• ASSIGNED TASK:
Every entry in the listing below is to be output unchanged.

---

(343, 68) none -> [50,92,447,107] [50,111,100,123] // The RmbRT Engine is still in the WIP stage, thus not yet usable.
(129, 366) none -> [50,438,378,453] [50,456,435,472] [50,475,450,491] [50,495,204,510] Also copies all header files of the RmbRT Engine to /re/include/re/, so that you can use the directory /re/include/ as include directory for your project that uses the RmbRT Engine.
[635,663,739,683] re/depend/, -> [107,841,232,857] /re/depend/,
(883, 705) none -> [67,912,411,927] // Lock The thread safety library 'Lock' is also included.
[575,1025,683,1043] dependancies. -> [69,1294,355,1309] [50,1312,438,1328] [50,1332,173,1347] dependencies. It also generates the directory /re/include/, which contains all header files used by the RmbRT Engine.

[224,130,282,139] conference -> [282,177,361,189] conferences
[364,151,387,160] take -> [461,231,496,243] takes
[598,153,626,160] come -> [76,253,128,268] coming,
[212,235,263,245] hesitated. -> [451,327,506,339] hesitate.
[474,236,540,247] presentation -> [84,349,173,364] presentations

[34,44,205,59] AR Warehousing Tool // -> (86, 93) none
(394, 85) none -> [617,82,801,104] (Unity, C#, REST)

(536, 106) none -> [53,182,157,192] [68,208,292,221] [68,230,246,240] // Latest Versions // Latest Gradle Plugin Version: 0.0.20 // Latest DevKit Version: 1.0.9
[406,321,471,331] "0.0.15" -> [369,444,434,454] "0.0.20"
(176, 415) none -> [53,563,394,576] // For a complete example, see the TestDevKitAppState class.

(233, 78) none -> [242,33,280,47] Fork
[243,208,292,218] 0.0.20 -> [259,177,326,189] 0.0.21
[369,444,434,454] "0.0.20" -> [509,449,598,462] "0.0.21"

---

• WRITTEN SOLUTION:
(343, 68) none -> [50,92,447,107] [50,111,100,123] // The RmbRT Engine is still in the WIP stage, thus not yet usable.
(129, 366) none -> [50,438,378,453] [50,456,435,472] [50,475,450,491] [50,495,204,510] Also copies all header files of the RmbRT Engine to /re/include/re/, so that you can use the directory /re/include/ as include directory for your project that uses the RmbRT Engine.
[635,663,739,683] re/depend/, -> [107,841,232,857] /re/depend/,
(883, 705) none -> [67,912,411,927] // Lock The thread safety library 'Lock' is also included.
[575,1025,683,1043] dependancies. -> [69,1294,355,1309] [50,1312,438,1328] [50,1332,173,1347] dependencies. It also generates the directory /re/include/, which contains all header files used by the RmbRT Engine.

[224,130,282,139] conference -> [282,177,361,189] conferences
[364,151,387,160] take -> [461,231,496,243] takes
[598,153,626,160] come -> [76,253,128,268] coming,
[212,235,263,245] hesitated. -> [451,327,506,339] hesitate.
[474,236,540,247] presentation -> [84,349,173,364] presentations

[34,44,205,59] AR Warehousing Tool // -> (86, 93) none
(394, 85) none -> [617,82,801,104] (Unity, C#, REST)

(536, 106) none -> [53,182,157,192] [68,208,292,221] [68,230,246,240] // Latest Versions // Latest Gradle Plugin Version: 0.0.20 // Latest DevKit Version: 1.0.9
[406,321,471,331] "0.0.15" -> [369,444,434,454] "0.0.20"
(176, 415) none -> [53,563,394,576] // For a complete example, see the TestDevKitAppState class.

(233, 78) none -> [242,33,280,47] Fork
[243,208,292,218] 0.0.20 -> [259,177,326,189] 0.0.21
[369,444,434,454] "0.0.20" -> [509,449,598,462] "0.0.21"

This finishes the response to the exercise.